Organizations adopting Infrastructure as Code (IaC) on AWS often struggle with ensuring that their infrastructure is not only correctly provisioned but also functioning as intended once deployed. Even minor misconfigurations can lead to costly downtime, security vulnerabilities, or performance issues.
Traditional testing methods — such as manually inspecting resources or relying solely on static code analysis — do not provide sufficient confidence for production environments. There is a pressing need for an automated, reliable way to validate AWS infrastructure changes before they go live.
Solution
Terratest provides an automated testing framework written in Go, designed specifically to test infrastructure code in real-world cloud environments like AWS. By programmatically deploying, verifying, and destroying resources, Terratest bridges the gap between writing IaC (e.g., Terraform) and confidently shipping changes. Here’s how it works:
Below is a detailed guide on how to achieve AWS infrastructure testing using Terratest with Terraform, along with sample code snippets in Go. This workflow will help you provision AWS resources, run tests against them to ensure they work as intended, and then tear everything down automatically.
Prerequisites
Install Terraform
Download and install Terraform from the official site.
Install Go
Terratest is written in Go, so you’ll need Go installed. Download Go from the official site.
Set Up AWS Credentials
Ensure your AWS credentials are configured (e.g., via ~/.aws/credentials or environment variables like AWS_ACCESS_KEY_ID and AWS_SECRET_ACCESS_KEY).
Initialize a Go Module
In your project directory, run:
go mod init github.com/yourusername/yourproject
go mod tidy
Add Terratest to Your go.mod
In your project/repo directory, run:
go get github.com/gruntwork-io/terratest/modules/terraform
go get github.com/stretchr/testify/assert
Sample Terraform Configuration
Create a simple Terraform configuration that launches an AWS EC2 instance. Put the following files in a directory named aws_ec2_example (or any name you prefer).
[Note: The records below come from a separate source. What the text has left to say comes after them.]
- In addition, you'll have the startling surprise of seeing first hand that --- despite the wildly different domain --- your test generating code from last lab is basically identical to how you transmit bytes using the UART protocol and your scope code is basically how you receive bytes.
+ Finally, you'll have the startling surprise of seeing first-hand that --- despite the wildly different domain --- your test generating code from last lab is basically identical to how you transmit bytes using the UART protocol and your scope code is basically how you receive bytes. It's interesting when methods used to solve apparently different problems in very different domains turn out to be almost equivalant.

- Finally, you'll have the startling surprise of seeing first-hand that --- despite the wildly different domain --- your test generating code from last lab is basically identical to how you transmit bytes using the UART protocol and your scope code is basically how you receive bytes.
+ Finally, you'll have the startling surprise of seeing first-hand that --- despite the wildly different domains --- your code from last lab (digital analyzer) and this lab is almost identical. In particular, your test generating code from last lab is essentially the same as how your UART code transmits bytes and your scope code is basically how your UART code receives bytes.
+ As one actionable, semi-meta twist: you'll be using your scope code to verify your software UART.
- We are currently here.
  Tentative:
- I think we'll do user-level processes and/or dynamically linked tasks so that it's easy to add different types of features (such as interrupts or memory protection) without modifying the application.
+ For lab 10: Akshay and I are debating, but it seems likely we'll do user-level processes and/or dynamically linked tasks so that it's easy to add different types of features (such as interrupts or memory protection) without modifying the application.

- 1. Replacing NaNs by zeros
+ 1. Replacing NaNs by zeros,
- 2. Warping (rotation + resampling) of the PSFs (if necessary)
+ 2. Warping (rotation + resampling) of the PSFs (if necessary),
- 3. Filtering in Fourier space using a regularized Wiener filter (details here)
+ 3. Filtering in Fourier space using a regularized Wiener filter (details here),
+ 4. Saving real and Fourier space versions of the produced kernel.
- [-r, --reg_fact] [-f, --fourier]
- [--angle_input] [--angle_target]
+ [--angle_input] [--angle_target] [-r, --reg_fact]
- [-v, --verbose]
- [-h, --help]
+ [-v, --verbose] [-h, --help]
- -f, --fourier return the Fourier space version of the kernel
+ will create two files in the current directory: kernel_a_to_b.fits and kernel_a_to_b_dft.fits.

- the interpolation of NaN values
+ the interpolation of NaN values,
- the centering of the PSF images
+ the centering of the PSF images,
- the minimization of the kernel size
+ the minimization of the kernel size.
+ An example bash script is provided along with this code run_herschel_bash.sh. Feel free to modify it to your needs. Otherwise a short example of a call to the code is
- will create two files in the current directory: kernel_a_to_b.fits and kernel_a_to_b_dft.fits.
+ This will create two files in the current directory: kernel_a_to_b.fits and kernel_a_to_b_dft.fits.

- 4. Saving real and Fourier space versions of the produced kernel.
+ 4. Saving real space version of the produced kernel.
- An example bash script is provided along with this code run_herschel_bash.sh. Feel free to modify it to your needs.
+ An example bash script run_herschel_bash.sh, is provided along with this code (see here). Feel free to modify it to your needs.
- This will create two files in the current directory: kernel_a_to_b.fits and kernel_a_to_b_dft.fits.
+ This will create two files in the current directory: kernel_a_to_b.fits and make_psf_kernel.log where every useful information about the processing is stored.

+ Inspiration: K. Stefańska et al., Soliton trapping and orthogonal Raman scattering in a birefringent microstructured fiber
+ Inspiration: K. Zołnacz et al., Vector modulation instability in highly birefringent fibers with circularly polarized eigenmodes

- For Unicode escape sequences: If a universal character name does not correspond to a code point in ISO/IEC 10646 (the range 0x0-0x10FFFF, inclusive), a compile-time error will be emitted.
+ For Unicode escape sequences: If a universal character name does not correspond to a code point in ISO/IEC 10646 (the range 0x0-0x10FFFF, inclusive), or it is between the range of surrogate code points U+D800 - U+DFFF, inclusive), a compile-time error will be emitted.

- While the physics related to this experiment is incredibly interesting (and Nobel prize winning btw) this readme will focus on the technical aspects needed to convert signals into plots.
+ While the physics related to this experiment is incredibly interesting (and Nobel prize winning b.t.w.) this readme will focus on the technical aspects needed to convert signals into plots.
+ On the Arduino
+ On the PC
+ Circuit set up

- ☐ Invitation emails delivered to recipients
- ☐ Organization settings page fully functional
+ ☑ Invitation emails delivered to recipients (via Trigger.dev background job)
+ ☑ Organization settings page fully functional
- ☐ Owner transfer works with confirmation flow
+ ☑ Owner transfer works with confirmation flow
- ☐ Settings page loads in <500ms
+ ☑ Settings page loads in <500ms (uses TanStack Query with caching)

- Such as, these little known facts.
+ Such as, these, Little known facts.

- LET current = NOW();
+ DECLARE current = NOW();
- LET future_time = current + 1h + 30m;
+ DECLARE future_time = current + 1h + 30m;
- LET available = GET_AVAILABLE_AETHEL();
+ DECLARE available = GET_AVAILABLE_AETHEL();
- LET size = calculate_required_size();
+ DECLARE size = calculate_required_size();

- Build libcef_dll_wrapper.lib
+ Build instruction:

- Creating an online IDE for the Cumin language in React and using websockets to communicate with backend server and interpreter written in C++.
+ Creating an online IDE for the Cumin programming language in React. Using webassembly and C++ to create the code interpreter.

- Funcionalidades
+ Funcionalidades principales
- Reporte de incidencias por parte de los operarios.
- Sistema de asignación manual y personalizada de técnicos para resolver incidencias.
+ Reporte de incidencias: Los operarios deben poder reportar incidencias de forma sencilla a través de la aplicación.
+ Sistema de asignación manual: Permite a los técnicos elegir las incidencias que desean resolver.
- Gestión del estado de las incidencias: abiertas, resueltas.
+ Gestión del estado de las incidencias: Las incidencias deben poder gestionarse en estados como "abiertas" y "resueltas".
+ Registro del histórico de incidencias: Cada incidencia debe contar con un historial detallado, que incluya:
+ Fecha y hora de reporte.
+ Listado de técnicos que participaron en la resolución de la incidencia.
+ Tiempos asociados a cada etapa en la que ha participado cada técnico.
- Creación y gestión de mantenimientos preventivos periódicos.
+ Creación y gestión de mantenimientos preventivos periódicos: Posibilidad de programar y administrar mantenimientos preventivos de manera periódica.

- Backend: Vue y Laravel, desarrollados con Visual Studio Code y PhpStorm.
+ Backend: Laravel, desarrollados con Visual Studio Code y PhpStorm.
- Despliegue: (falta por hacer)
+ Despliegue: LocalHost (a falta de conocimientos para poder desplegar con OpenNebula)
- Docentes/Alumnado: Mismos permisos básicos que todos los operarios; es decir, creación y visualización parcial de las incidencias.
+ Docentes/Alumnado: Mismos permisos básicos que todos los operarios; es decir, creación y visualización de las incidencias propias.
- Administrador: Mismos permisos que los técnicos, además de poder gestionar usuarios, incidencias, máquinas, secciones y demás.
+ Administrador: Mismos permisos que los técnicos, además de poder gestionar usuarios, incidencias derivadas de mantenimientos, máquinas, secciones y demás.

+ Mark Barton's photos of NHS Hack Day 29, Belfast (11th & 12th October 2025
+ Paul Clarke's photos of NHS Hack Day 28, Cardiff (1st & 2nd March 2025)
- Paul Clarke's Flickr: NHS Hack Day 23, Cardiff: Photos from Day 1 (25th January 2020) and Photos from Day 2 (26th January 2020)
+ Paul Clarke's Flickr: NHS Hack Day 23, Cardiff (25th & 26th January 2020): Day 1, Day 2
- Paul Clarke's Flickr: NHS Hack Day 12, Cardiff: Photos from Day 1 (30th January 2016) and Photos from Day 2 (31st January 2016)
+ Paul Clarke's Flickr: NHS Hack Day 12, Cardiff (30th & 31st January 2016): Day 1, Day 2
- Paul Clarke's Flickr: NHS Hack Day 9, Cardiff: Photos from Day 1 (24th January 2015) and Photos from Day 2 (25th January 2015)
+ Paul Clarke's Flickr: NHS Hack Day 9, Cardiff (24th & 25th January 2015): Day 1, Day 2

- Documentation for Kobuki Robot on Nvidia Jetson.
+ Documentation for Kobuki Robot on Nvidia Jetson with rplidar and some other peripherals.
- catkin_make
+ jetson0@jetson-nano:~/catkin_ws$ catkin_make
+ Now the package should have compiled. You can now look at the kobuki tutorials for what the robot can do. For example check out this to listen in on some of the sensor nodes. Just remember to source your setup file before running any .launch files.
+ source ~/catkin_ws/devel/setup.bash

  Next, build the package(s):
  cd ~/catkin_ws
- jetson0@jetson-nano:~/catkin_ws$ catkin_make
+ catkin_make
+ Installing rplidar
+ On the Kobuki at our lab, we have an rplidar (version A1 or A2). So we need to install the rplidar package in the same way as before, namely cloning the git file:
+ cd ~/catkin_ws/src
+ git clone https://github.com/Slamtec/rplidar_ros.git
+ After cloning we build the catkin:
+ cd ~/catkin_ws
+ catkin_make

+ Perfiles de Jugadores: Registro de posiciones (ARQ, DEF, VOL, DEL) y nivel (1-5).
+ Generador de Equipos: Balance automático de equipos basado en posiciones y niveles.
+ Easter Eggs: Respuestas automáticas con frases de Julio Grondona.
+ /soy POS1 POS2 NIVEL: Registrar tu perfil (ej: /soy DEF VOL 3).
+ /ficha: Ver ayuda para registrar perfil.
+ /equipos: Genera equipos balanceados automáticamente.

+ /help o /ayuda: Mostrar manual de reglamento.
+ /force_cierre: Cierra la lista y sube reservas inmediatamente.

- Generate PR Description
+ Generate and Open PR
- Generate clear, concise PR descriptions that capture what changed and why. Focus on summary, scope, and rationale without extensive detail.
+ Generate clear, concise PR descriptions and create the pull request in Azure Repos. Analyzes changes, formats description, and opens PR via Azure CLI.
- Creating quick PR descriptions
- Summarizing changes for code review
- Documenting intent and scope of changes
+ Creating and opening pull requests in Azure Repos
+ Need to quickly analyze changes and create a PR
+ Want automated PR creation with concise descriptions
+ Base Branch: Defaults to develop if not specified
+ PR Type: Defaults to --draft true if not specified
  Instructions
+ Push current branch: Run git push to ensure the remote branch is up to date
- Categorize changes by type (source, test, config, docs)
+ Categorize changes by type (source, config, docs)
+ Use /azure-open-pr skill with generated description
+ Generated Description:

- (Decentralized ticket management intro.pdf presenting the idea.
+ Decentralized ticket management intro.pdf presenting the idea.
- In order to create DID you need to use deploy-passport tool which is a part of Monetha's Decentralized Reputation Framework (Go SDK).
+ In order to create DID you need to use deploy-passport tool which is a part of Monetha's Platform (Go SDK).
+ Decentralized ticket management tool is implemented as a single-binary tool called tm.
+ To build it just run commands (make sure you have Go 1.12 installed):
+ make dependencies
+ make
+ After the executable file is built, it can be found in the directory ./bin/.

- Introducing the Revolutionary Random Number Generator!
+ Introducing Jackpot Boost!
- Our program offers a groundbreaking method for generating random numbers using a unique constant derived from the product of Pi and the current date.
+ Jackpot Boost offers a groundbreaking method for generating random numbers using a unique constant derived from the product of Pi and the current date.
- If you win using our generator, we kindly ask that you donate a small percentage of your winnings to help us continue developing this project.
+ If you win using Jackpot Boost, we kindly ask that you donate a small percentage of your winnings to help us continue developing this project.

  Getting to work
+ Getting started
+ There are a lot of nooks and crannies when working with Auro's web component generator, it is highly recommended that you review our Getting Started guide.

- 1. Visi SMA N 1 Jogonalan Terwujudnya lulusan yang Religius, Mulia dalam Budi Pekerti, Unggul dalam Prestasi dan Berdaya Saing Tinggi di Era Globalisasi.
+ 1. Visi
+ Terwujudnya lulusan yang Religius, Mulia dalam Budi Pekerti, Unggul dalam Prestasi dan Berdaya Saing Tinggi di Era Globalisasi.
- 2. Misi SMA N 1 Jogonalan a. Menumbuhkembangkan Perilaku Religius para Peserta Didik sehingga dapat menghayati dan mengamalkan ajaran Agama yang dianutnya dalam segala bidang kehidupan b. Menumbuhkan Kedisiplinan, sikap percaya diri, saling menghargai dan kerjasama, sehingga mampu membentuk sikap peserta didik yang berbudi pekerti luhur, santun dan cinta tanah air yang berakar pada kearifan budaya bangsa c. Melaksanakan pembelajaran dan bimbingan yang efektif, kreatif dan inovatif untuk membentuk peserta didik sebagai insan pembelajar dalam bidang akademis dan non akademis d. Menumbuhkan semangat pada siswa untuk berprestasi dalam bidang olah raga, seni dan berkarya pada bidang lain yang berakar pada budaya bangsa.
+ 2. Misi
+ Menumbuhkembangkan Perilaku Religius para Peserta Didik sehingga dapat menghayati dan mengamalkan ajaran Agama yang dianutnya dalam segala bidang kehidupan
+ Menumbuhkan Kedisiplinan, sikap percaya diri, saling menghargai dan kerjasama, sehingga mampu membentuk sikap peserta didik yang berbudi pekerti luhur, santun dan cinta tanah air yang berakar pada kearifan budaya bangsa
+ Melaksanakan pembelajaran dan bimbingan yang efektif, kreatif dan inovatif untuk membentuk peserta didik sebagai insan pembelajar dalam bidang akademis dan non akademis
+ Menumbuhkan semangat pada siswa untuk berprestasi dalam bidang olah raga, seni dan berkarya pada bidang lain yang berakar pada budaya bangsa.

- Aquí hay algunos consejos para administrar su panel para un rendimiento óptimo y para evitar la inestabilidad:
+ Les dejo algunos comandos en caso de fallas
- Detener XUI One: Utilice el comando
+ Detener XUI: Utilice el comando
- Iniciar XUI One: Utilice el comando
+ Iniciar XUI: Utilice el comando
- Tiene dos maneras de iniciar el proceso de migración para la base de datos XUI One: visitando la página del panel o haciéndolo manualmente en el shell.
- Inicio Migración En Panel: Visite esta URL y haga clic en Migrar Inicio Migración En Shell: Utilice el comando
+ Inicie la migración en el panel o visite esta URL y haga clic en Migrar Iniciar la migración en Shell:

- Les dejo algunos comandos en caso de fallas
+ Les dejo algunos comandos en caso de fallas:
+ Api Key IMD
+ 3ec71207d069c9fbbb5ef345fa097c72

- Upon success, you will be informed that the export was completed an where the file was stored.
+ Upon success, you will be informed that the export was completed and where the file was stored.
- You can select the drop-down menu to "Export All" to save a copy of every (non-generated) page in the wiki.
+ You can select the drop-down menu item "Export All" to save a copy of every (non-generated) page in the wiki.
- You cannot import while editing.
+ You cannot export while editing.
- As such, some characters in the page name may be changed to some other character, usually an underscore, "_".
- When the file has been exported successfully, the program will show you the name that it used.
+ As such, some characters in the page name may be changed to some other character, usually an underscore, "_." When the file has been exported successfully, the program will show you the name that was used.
Save it as main.tf for reference.
terraform {
required_providers {
aws = {
source = "hashicorp/aws"
version = "~> 4.0"
}
}
required_version = ">= 1.3.0"
}
provider "aws" {
region = var.aws_region
}
resource "aws_instance" "example" {
ami = var.ami_id
instance_type = "t2.micro"
tags = {
Name = "Terratest-Example"
}
}
output "instance_id" {
value = aws_instance.example.id
}
Next, variables.tf:
variable "aws_region" {
type = string
default = "us-east-1"
}
variable "ami_id" {
type = string
default = "ami-0c55b159cbfafe1f0" # Example Amazon Linux AMI (update as needed)
}
Terratest Code Snippet
Create a Go test file in a directory named test (or you can name it anything, but test is conventional). For example, aws_ec2_test.go:
package test
import (
"testing"
"github.com/gruntwork-io/terratest/modules/terraform"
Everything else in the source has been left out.